Though they draw from different wells and with different sentiments, indie has a similar process to punk—imitate, hybridize, update. This process is made most explicit in a song from the same 2004 year-end list, the Scissor Sisters’ cover of Pink Floyd’s “Comfortably Numb” from their self-titled album (#43 on the list). The cover is a glittery, jittery makeover, the original’s narcotized grandeur sped up into a camp disco anthem complete with chipmunk falsetto lifted directly from The Beegees. It hits many of its notes directly like this, winking at the listener, inviting them in on the gag, but it also adds a staccato guitar (also lifted, but from “Another Brick in the Wall”) and some electronic flourishes that wouldn’t take hold until disco was dead.
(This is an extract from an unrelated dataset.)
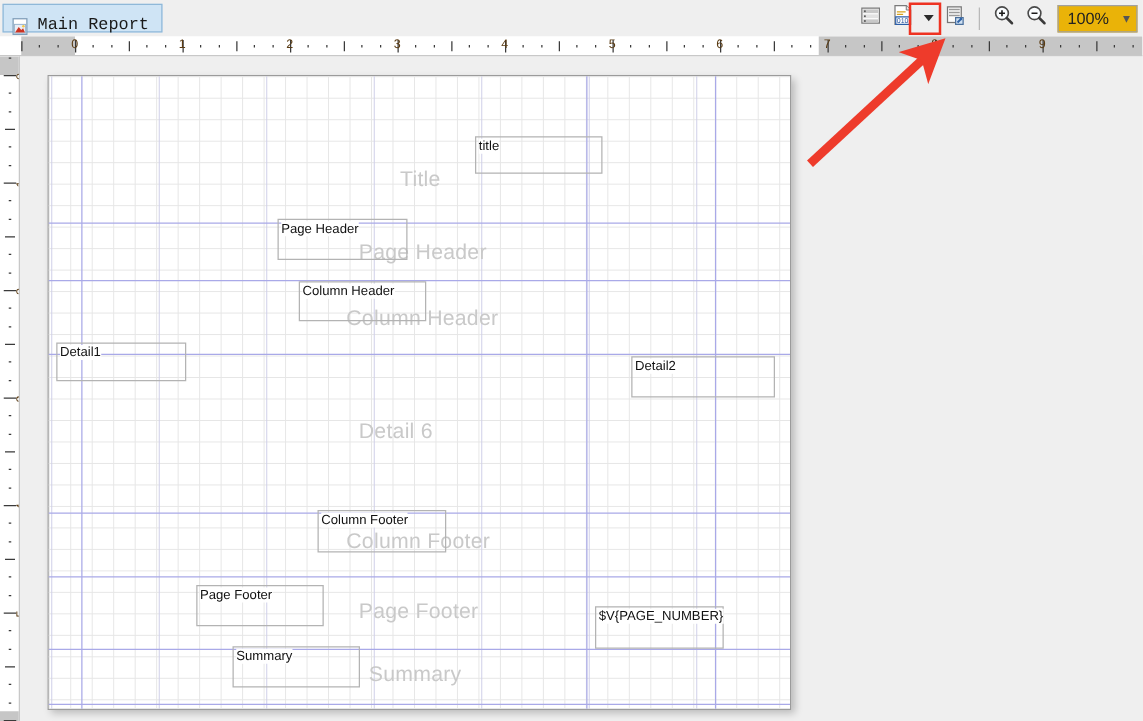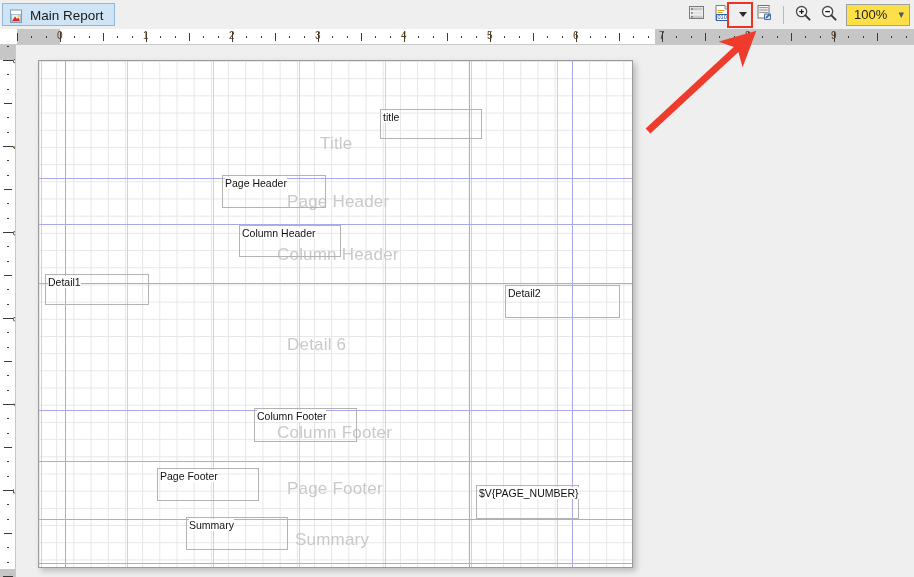"Main Report" .tab { align-items: center -> none; font-family: none -> Liberation Mono, monospace; padding: 3px 10px 0 6px -> 10px 10px 0 6px }
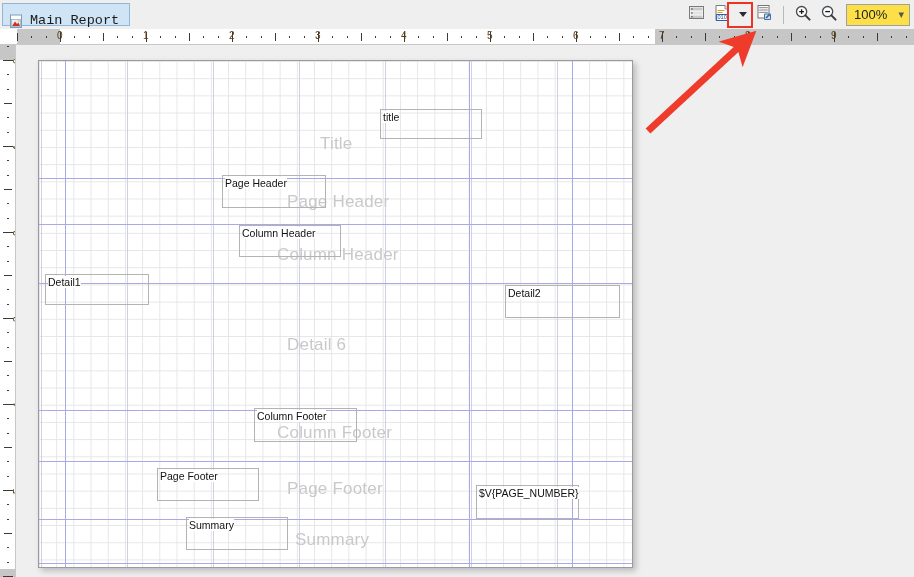"100%" #zoomsel { background: #fde047 -> #eab308 }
Like many covers, the tone is one of loving mockery, somewhere between tribute and parody, reveling in and revealing the silliness of the original’s pretensions—“to dethrone the serious,” as Sontag would say. “Comfortably Numb” is a psych mini-epic, an ode to heroin’s gentle grip, but also a lament of its crippling power, one earned through seductive promises. It’s not a shallow stance, but it does romanticize its subject, granting dignity to a suffering that members of the band—university dropouts from comfortable backgrounds—may have witnessed but didn’t experience themselves, a fact obscured by their druggie image and fanbase. To cover this song as the Scissor Sisters do, lifting it with unabashed joy, might be naive and simplistic were it not such a clear rejoinder to the manufactured melancholy of the original. Instead of wallowing in our pain and its denial, what if we were to queer this reality, flipping an individual struggle into collective love, stasis into energy, brooding artistry into poptimism. The interest is not just in the original or its revision, but the odd couple they make, the queen dragging the gloomy wallflower out onto the dance floor where he surprises everyone by showing off moves even he didn’t know he had in him.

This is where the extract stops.